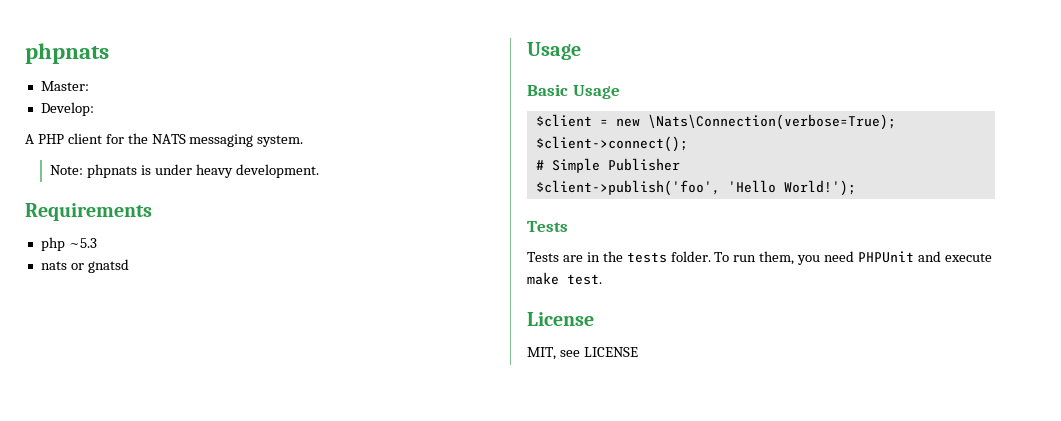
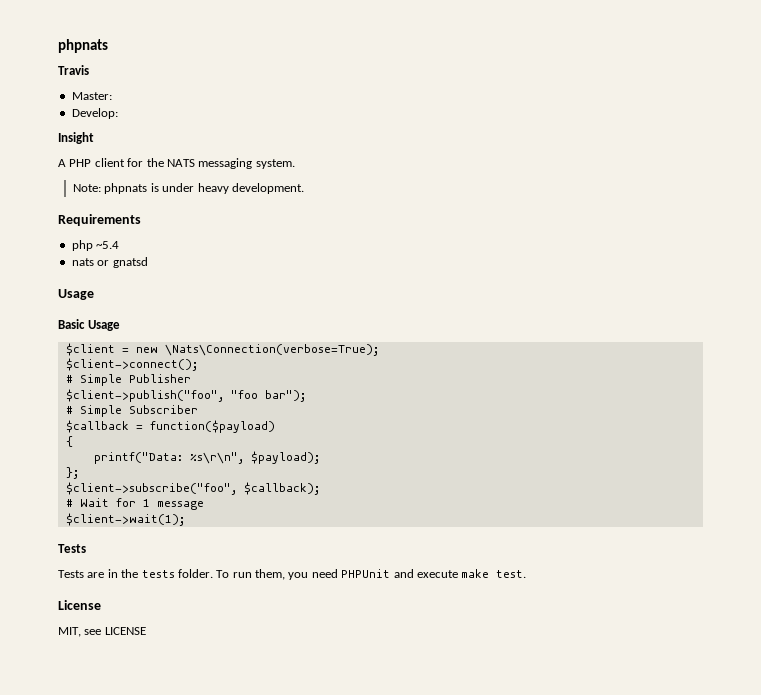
[25,43,109,64] phpnats -> [58,39,108,53] [58,65,89,75] phpnats // Travis
(94, 109) none -> [58,132,94,144] // Insight
[68,238,97,248] ~5.3 -> [96,241,120,249] ~5.4
[535,180,856,196] $client->publish('foo', 'Hello World!'); -> [65,389,306,402] [65,405,198,417] [65,420,275,433] [65,436,73,447] [93,451,320,464] [65,467,79,479] [65,482,320,495] [65,498,204,510] [65,513,185,526] $client->publish("foo", "foo bar"); // # Simple Subscriber // $callback = function($payload) // { // printf("Data: %s\r\n", $payload); // }; // $client->subscribe("foo", $callback); // # Wait for 1 message // $client->wait(1);

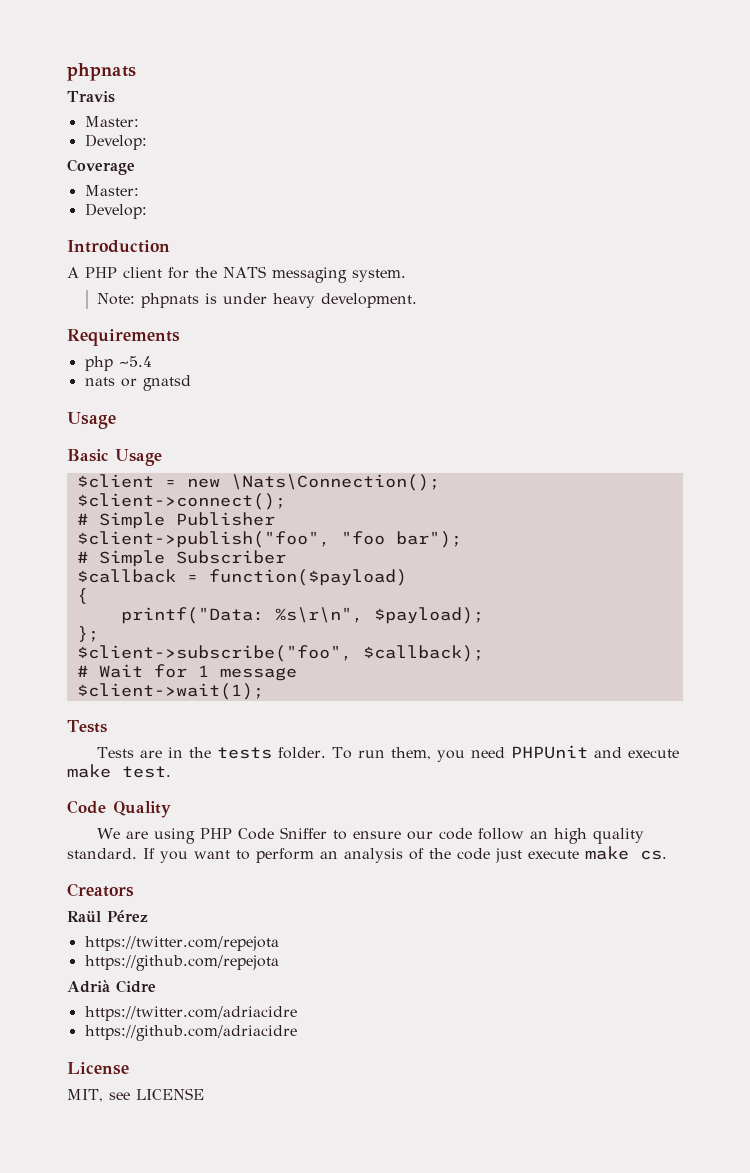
[58,132,94,144] Insight -> [67,159,135,175] [84,185,139,196] [84,203,147,219] [67,240,170,253] Coverage // Master: // Develop: // Introduction
[164,344,379,356] \Nats\Connection(verbose=True); -> [230,474,440,491] \Nats\Connection();
(527, 574) none -> [67,800,171,818] [97,827,645,844] [67,846,667,863] [67,883,134,897] [67,910,148,923] [84,936,279,951] [84,955,279,971] [67,980,156,993] [84,1006,297,1021] [84,1025,297,1041] // Code Quality // We are using PHP Code Sniffer to ensure our code follow an high quality standard. If you want to perform an analysis of the code just execute make cs. // Creators // Raül Pérez // https://twitter.com/repejota // https://github.com/repejota // Adrià Cidre // https://twitter.com/adriacidre // https://github.com/adriacidre

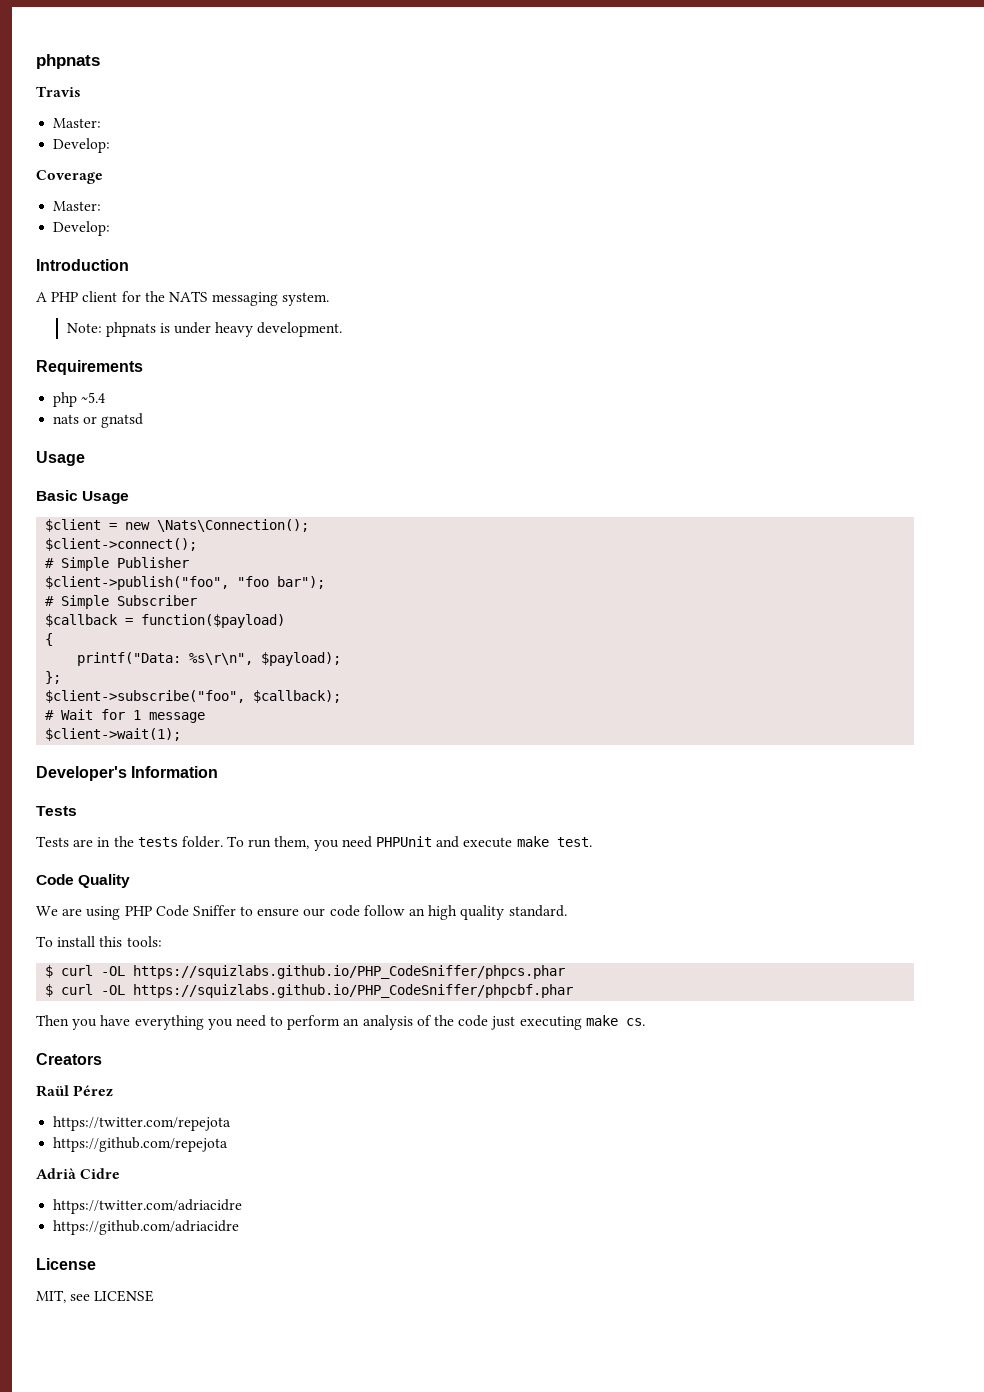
(264, 691) none -> [36,766,219,781] // Developer's Information
[143,848,230,863] If you want -> [36,936,162,947] [45,965,566,979] [45,984,574,998] [36,1015,266,1030] // To install this tools: // $ curl -OL https://squizlabs.github.io/PHP_CodeSniffer/phpcs.phar // $ curl -OL https://squizlabs.github.io/PHP_CodeSniffer/phpcbf.phar // Then you have everything you need
[528,850,579,859] execute -> [519,1016,582,1030] executing

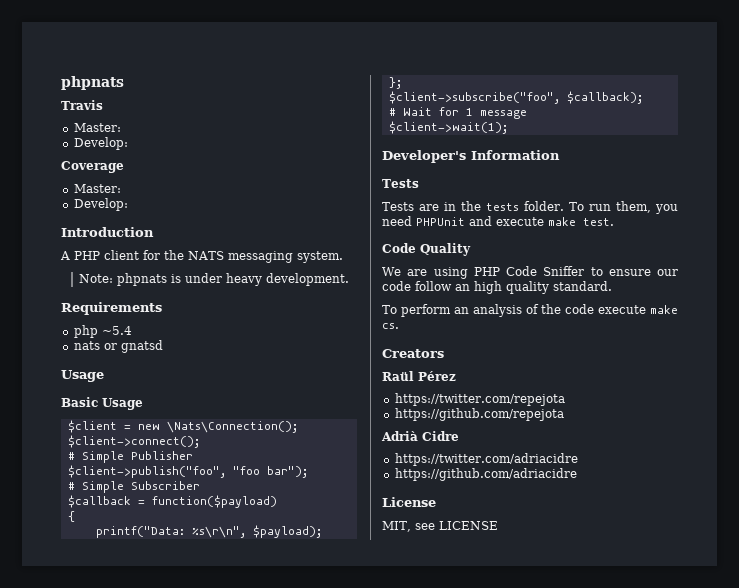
[57,936,162,947] [45,965,566,979] [45,984,574,998] [36,1015,284,1030] install this tools: // $ curl -OL https://squizlabs.github.io/PHP_CodeSniffer/phpcs.phar // $ curl -OL https://squizlabs.github.io/PHP_CodeSniffer/phpcbf.phar // Then you have everything you need to -> (397, 309) none
[491,1016,582,1030] just executing -> [598,305,646,314] execute

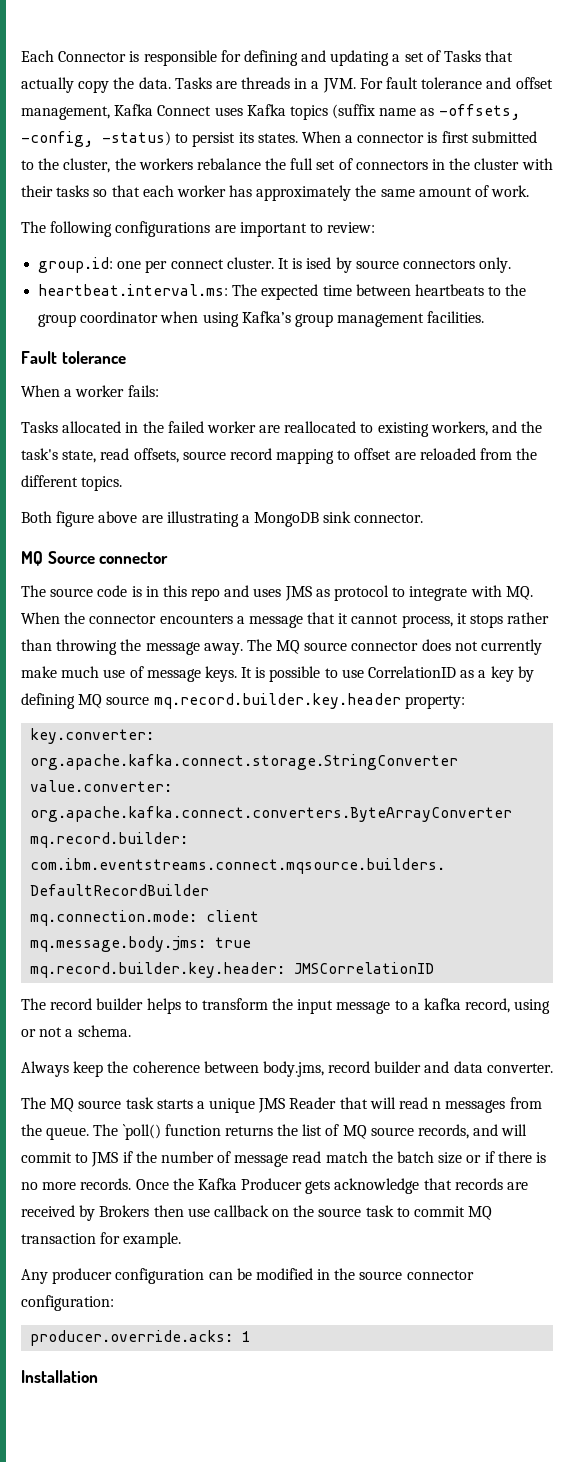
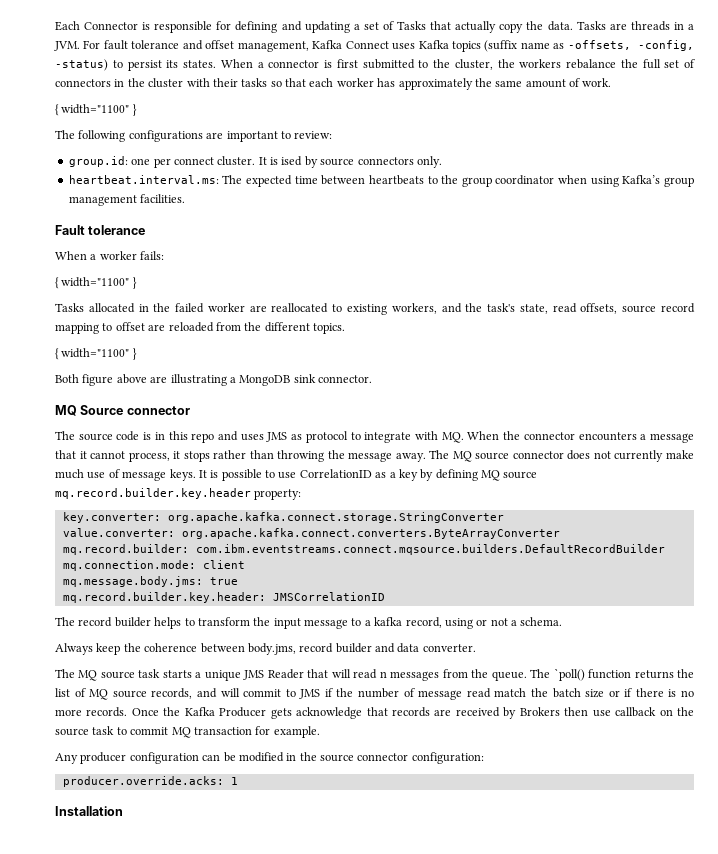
(530, 191) none -> [55,104,137,116] // { width="1100" }
(159, 391) none -> [55,277,137,289] // { width="1100" }
(123, 483) none -> [55,348,137,360] // { width="1100" }

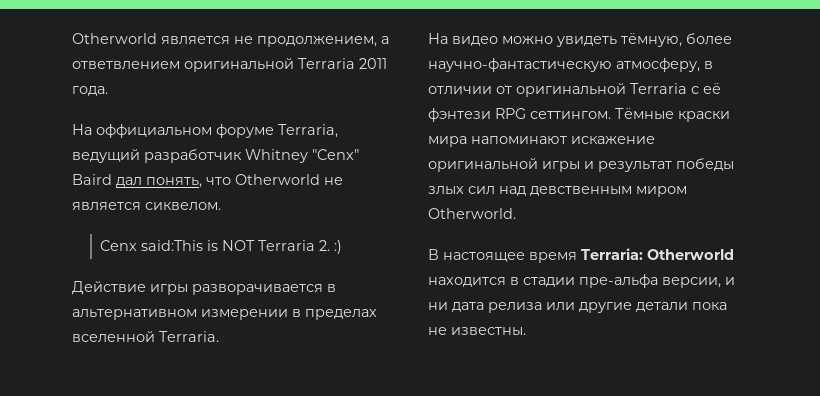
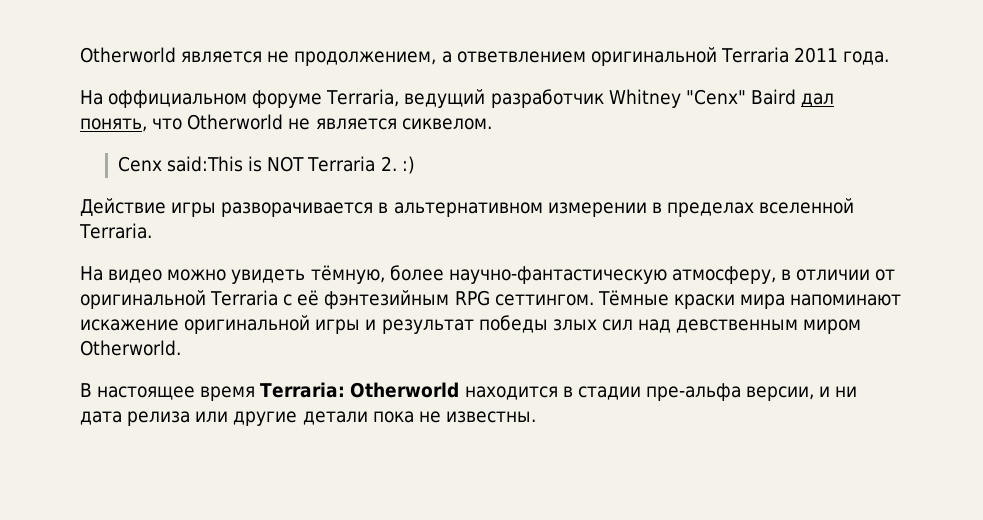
[428,108,491,122] фэнтези -> [324,290,450,309] фэнтезийным

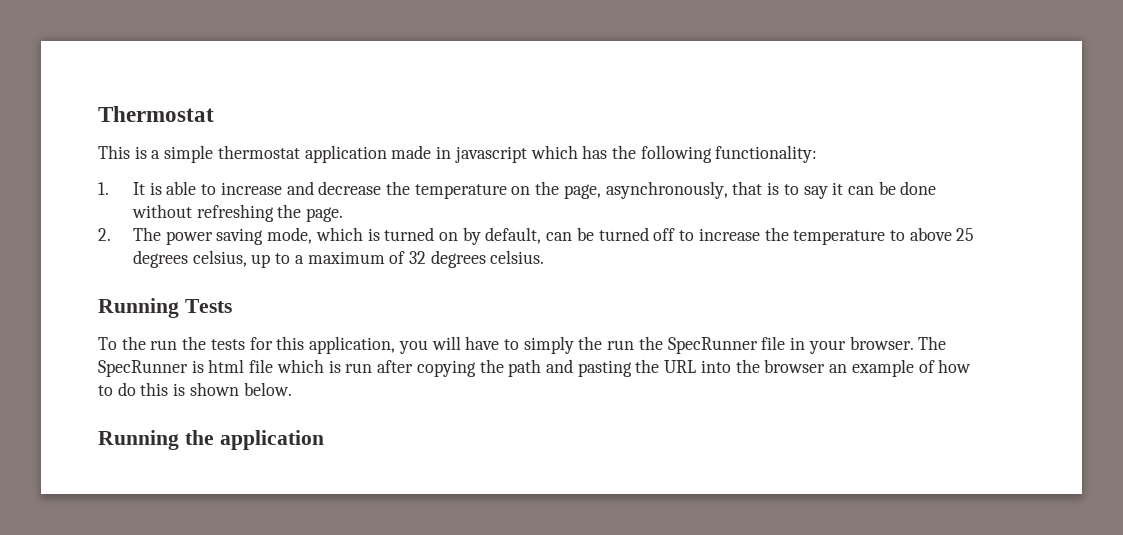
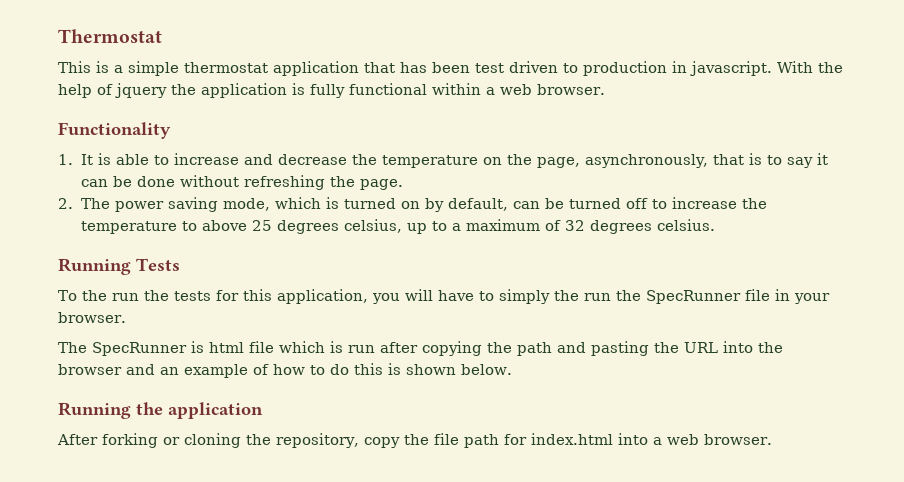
[391,145,818,163] made in javascript which has the following functionality: -> [364,61,843,76] [58,83,605,98] [58,122,171,139] that has been test driven to production in javascript. With the help of jquery the application is fully functional within a web browser. // Functionality
(914, 343) none -> (126, 317) //
(826, 366) none -> [126,364,155,375] and
(324, 440) none -> [57,433,772,448] // After forking or cloning the repository, copy the file path for index.html into a web browser.

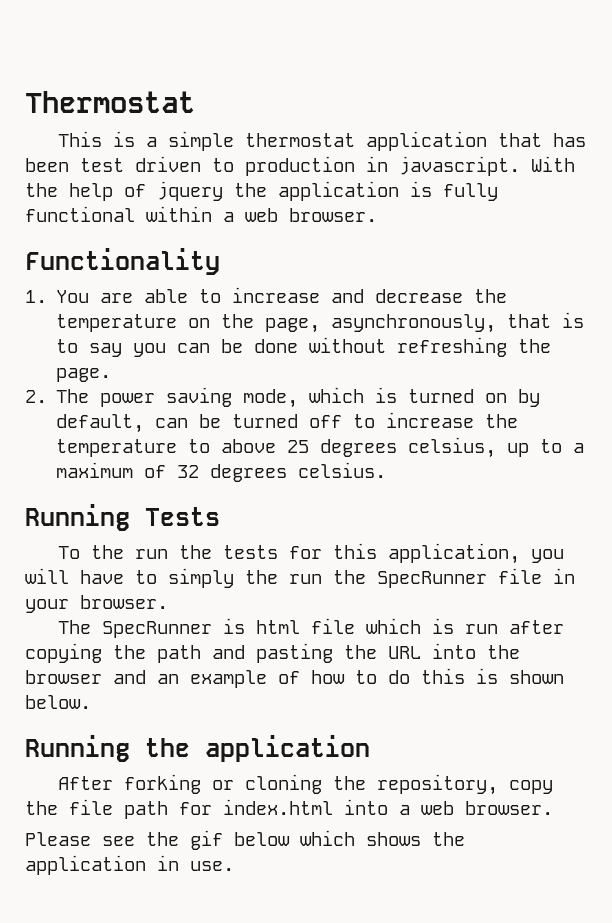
[80,153,111,165] It is -> [56,290,134,303] You are
[817,153,829,165] it -> [133,343,167,357] you
(772, 439) none -> [25,830,465,850] [25,855,234,875] // Please see the gif below which shows the application in use.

────────────────────

TASK GOAL
Above are entries with pictures among them. Write out exactly the lines from the one containing "[535,180,856,196] $client->publish('foo', 'Hello" through the one containing "(527, 574) none", ends included, and leave those pictures out.

RESPONSE TO THE TASK
[535,180,856,196] $client->publish('foo', 'Hello World!'); -> [65,389,306,402] [65,405,198,417] [65,420,275,433] [65,436,73,447] [93,451,320,464] [65,467,79,479] [65,482,320,495] [65,498,204,510] [65,513,185,526] $client->publish("foo", "foo bar"); // # Simple Subscriber // $callback = function($payload) // { // printf("Data: %s\r\n", $payload); // }; // $client->subscribe("foo", $callback); // # Wait for 1 message // $client->wait(1);

[58,132,94,144] Insight -> [67,159,135,175] [84,185,139,196] [84,203,147,219] [67,240,170,253] Coverage // Master: // Develop: // Introduction
[164,344,379,356] \Nats\Connection(verbose=True); -> [230,474,440,491] \Nats\Connection();
(527, 574) none -> [67,800,171,818] [97,827,645,844] [67,846,667,863] [67,883,134,897] [67,910,148,923] [84,936,279,951] [84,955,279,971] [67,980,156,993] [84,1006,297,1021] [84,1025,297,1041] // Code Quality // We are using PHP Code Sniffer to ensure our code follow an high quality standard. If you want to perform an analysis of the code just execute make cs. // Creators // Raül Pérez // https://twitter.com/repejota // https://github.com/repejota // Adrià Cidre // https://twitter.com/adriacidre // https://github.com/adriacidre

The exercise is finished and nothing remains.